Os partidos de oposição à Fretilin denunciaram uma série de irregularidades envolvendo membros deste partido, mas o diretor-geral do Secretariado Técnico da Administração Eleitoral, Acilino Manuel Branco, garantiu estarem reunidas condições para "uma eleição livre, justa e transparente".

Quantos partidos e coligações concorrem?

Apresentam-se quatro coligações (num total de 15 partidos). Concorrem separadamente a Fretilin, o Partido Democrático, o Partido Esperança da Pátria e o Partido Republicano. As coligações são a Aliança de Mudança para o Progresso (que reúne as maiores forças da oposição, o Congresso Nacional da Reconstrução Timorense, CNRT, o Partido Libertação Popular, PLP e o Kmanek Haburas Unidade Nacional Timor Oan, KHUNTO); o Movimento de Desenvolvimento Nacional; o Movimento Social Democrata e a Frente de Desenvolvimento Democrático. Estas três coligações são formadas com partidos de pouca expressão na atualidade.

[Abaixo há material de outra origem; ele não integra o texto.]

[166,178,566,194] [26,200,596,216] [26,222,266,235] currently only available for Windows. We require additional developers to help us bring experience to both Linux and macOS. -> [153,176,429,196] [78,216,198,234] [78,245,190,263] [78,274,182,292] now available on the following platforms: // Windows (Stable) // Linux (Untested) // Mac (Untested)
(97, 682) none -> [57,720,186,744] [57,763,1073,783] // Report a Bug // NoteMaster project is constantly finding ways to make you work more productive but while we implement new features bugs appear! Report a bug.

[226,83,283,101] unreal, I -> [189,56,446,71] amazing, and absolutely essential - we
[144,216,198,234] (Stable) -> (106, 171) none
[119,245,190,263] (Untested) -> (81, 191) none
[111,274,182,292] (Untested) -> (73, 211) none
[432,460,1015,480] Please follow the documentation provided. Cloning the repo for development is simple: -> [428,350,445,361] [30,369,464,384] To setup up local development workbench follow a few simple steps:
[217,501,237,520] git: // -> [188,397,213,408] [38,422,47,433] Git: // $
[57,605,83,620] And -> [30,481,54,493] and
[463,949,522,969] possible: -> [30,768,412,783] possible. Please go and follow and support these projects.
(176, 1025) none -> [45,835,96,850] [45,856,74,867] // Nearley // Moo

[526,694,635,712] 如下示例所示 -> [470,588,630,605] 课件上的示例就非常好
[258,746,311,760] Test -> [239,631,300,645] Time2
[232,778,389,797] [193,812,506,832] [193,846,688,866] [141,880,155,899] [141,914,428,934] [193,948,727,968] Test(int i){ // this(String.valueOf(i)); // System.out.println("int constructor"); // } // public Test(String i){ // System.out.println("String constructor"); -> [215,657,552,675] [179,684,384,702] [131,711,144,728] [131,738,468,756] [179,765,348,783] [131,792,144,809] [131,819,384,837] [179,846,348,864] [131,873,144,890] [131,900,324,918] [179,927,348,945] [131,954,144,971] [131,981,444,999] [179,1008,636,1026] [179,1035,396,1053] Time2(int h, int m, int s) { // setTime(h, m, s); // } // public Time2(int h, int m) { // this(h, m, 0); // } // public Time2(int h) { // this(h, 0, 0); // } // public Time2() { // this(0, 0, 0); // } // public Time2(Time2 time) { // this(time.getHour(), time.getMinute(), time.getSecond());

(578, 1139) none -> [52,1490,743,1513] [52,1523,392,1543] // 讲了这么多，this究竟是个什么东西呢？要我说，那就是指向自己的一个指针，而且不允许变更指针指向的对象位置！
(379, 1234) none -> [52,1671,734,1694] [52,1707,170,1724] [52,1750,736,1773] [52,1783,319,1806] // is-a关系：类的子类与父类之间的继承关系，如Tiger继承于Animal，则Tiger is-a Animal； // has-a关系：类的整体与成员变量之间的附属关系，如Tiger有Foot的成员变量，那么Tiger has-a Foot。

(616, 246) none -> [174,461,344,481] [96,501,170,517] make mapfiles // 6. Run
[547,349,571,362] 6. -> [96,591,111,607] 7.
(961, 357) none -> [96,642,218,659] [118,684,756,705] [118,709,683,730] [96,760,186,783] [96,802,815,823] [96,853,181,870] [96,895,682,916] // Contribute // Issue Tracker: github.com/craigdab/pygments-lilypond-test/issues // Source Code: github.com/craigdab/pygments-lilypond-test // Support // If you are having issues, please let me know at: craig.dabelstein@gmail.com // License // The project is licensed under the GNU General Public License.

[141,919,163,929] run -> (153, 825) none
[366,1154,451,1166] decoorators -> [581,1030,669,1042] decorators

A que se devem estas eleições legislativas?

São eleições antecipadas. O presidente Francisco Guterres dissolveu o Parlamento no final de janeiro devido à "grave crise institucional" resultante da impossibilidade do governo conseguir desempenhar o seu mandato. Nas legislativas de 2017 a Fretilin obteve apenas mais mil votos do que o CNRT.

Não se pode repetir um resultado semelhante?

Não é provável. A concentração dos partidos nas quatro coligações assim como o peso dos partidos que se apresentam em separado sugerem um resultado distinto do de 2017. Segundo uma extrapolação da Lusa, a partir dos resultados daquele ano, a Aliança de Mudança para o Progresso, onde é preponderante o CNRT, pode chegar à maioria absoluta com 46,88% dos votos, o que lhe concederia 33 dos 65 lugares do Parlamento. No país vigora o método de Hondt.

Há alguma particularidade nestas eleições?

Todos os que se apresentam para votar ficam com o indicador direito marcado a tinta indelével para impedir que votem uma segunda vez. Também há em cada cabina de voto uma caneta e um prego para marcar o boletim.